§ **Problem details**
After the line containing "تک گاتے ہیں۔</div>", copy nothing more; up to and including it, copy every line of the listing exactly from the first, leaving out the pictures.

....

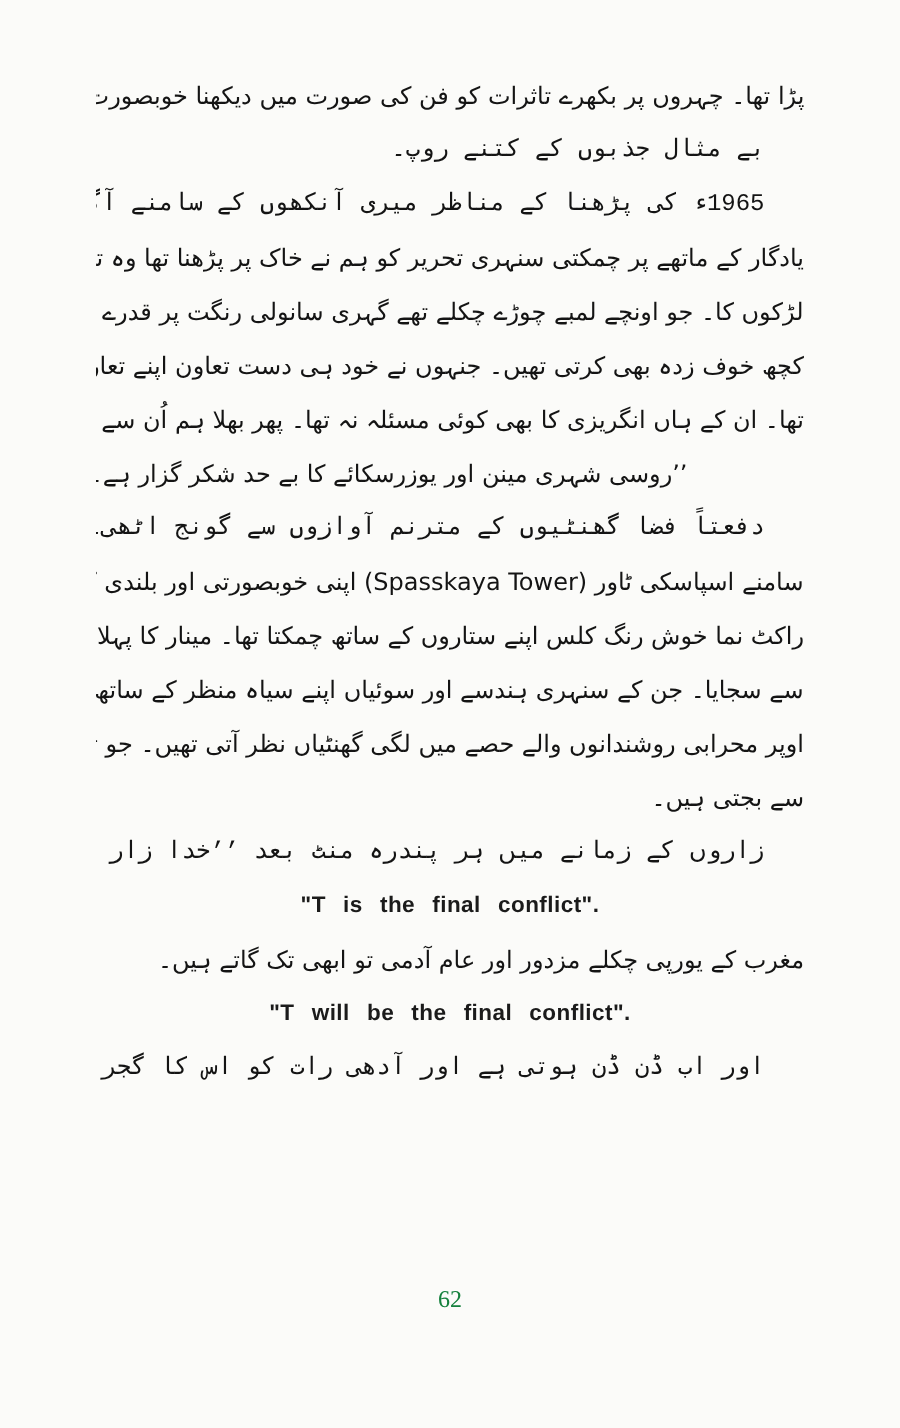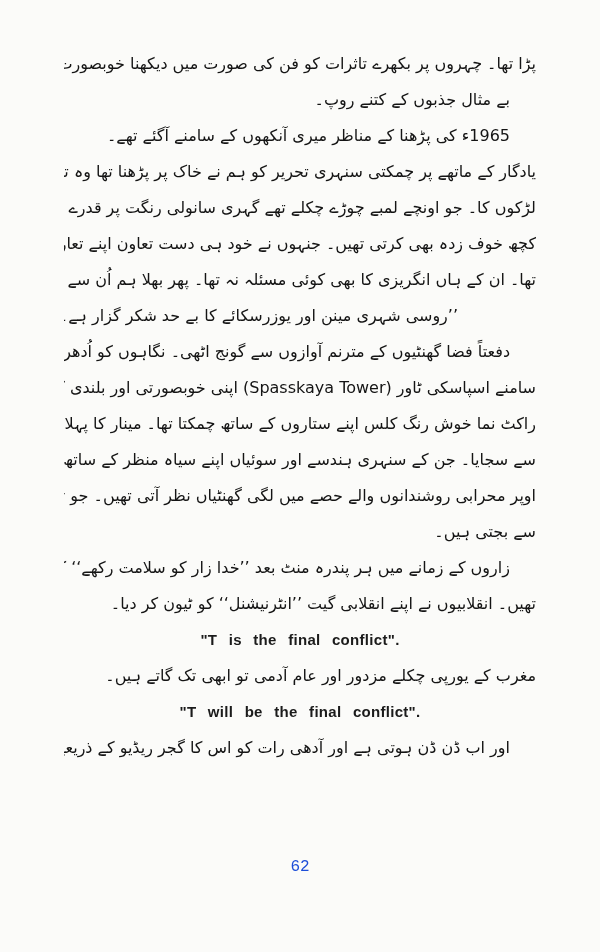--- a/index.html
+++ b/index.html
@@ -45,6 +45,7 @@
   }
   .line.indent {
     padding-right: 26px;
+    font-family: Liberation Mono, monospace;
   }
   .line.quote {
     padding-right: 78px;

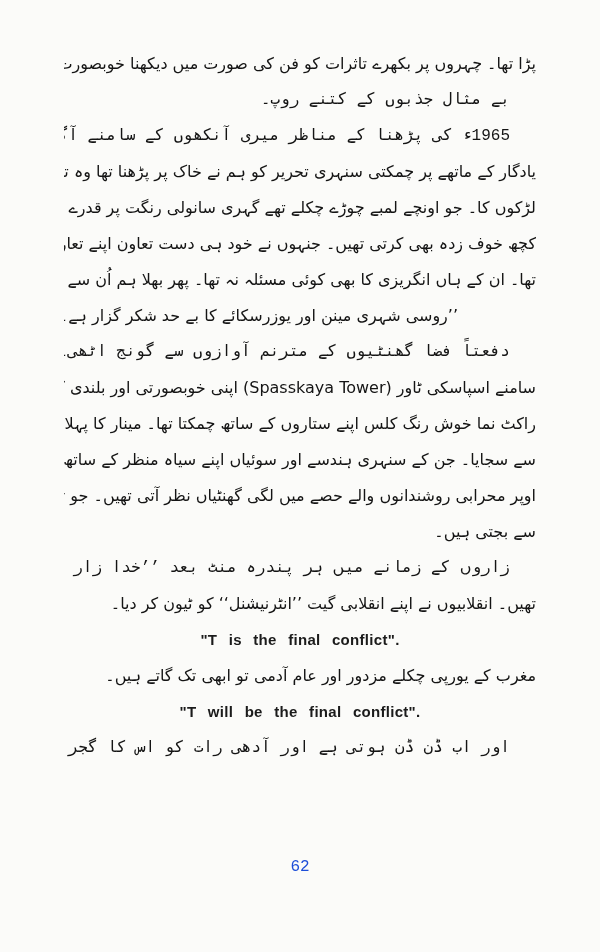--- a/index.html
+++ b/index.html
@@ -92,7 +92,6 @@
     <div class="line full">اوپر محرابی روشندانوں والے حصے میں لگی گھنٹیاں نظر آتی تھیں۔ جو تیس (30) ہیں اور ہتھوڑوں</div>
     <div class="line">سے بجتی ہیں۔</div>
     <div class="line full indent">زاروں کے زمانے میں ہر پندرہ منٹ بعد ’’خدا زار کو سلامت رکھے‘‘ کی صدائیں گونجتی</div>
-    <div class="line">تھیں۔ انقلابیوں نے اپنے انقلابی گیت ’’انٹرنیشنل‘‘ کو ٹیون کر دیا۔</div>
     <div class="line english">"T is the final conflict".</div>
     <div class="line">مغرب کے یورپی چکلے مزدور اور عام آدمی تو ابھی تک گاتے ہیں۔</div>
     <div class="line english">"T will be the final conflict".</div>

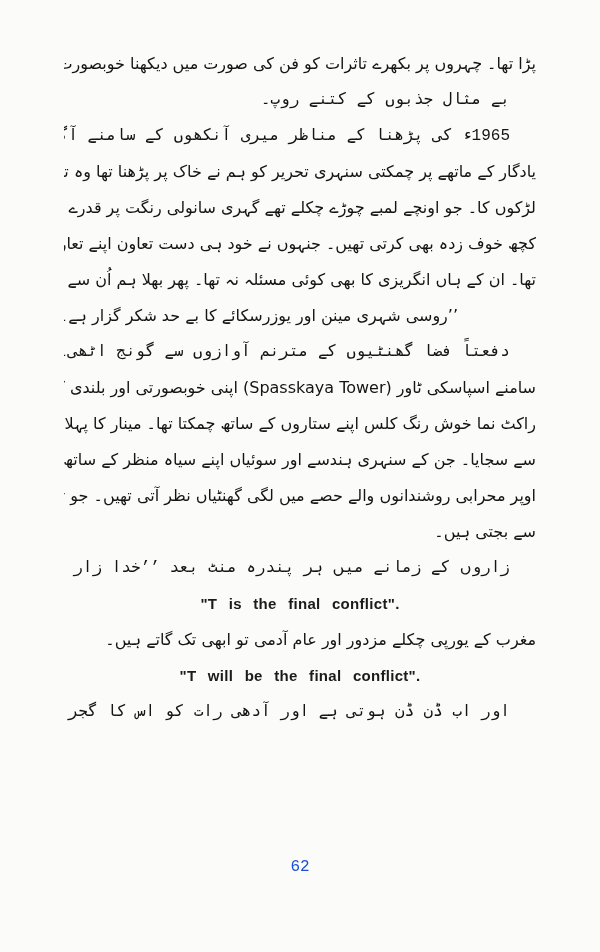--- a/index.html
+++ b/index.html
@@ -66,9 +66,9 @@
     right: 0;
     top: 858px;
     text-align: center;
-    font-family: Liberation Mono, monospace;
+    font-family: Liberation Serif, serif;
     font-size: 16px;
-    color: #1d4ed8;
+    color: #15803d;
   }
 </style>
 </head>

....

§ **Task response**
--- a/index.html
+++ b/index.html
@@ -45,6 +45,7 @@
   }
   .line.indent {
     padding-right: 26px;
+    font-family: Liberation Mono, monospace;
   }
   .line.quote {
     padding-right: 78px;

--- a/index.html
+++ b/index.html
@@ -92,7 +92,6 @@
     <div class="line full">اوپر محرابی روشندانوں والے حصے میں لگی گھنٹیاں نظر آتی تھیں۔ جو تیس (30) ہیں اور ہتھوڑوں</div>
     <div class="line">سے بجتی ہیں۔</div>
     <div class="line full indent">زاروں کے زمانے میں ہر پندرہ منٹ بعد ’’خدا زار کو سلامت رکھے‘‘ کی صدائیں گونجتی</div>
-    <div class="line">تھیں۔ انقلابیوں نے اپنے انقلابی گیت ’’انٹرنیشنل‘‘ کو ٹیون کر دیا۔</div>
     <div class="line english">"T is the final conflict".</div>
     <div class="line">مغرب کے یورپی چکلے مزدور اور عام آدمی تو ابھی تک گاتے ہیں۔</div>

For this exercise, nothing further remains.